INFORMATION START
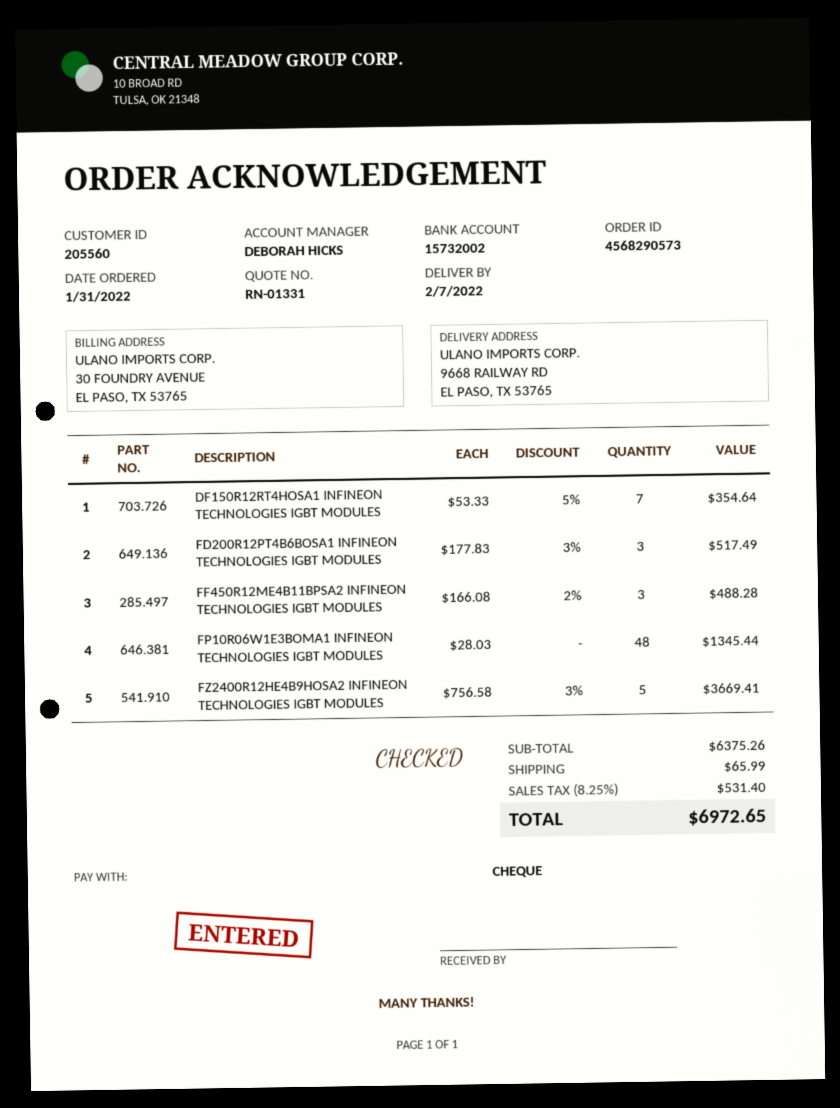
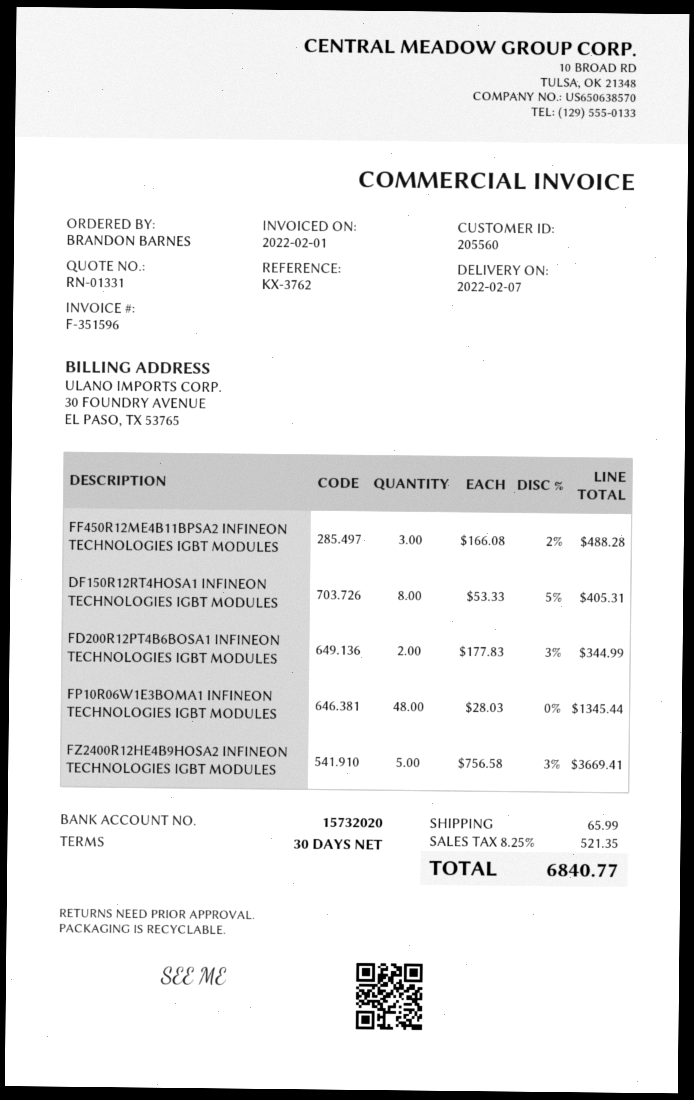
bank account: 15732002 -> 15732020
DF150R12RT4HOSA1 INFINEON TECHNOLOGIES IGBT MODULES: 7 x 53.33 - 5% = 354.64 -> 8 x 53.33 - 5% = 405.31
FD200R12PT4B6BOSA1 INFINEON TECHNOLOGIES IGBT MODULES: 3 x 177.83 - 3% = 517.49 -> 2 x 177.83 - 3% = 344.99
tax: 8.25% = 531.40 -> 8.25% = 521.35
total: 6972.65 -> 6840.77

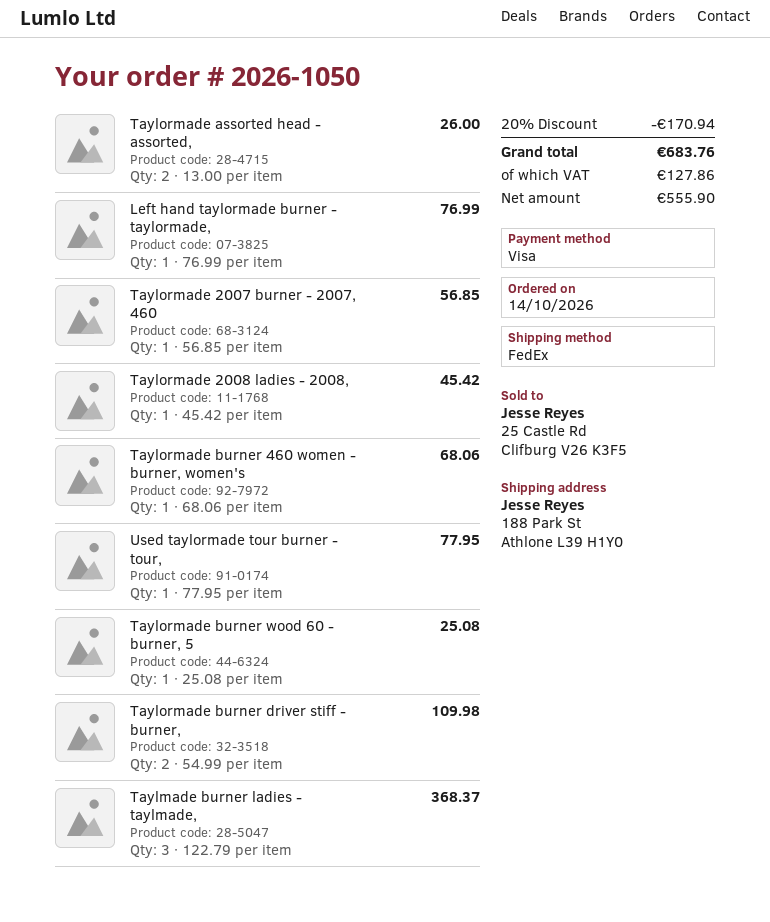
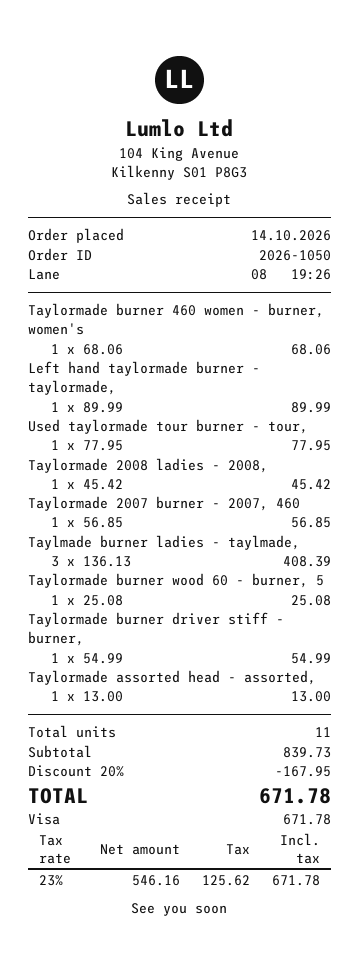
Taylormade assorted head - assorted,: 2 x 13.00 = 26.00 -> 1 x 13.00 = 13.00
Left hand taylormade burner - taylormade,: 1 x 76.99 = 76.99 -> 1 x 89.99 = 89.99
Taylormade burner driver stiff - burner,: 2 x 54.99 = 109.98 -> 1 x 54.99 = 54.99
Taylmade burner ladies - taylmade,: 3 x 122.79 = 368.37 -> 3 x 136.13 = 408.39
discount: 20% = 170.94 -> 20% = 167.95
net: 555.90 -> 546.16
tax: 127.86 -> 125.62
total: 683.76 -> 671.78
INFORMATION END
PROBLEM ::
The line containing "Left hand taylormade" opens the range, and the last line of the entries closes it; copy that range exactly.

SOLUTION TO THE EXERCISE ::
Left hand taylormade burner - taylormade,: 1 x 76.99 = 76.99 -> 1 x 89.99 = 89.99
Taylormade burner driver stiff - burner,: 2 x 54.99 = 109.98 -> 1 x 54.99 = 54.99
Taylmade burner ladies - taylmade,: 3 x 122.79 = 368.37 -> 3 x 136.13 = 408.39
discount: 20% = 170.94 -> 20% = 167.95
net: 555.90 -> 546.16
tax: 127.86 -> 125.62
total: 683.76 -> 671.78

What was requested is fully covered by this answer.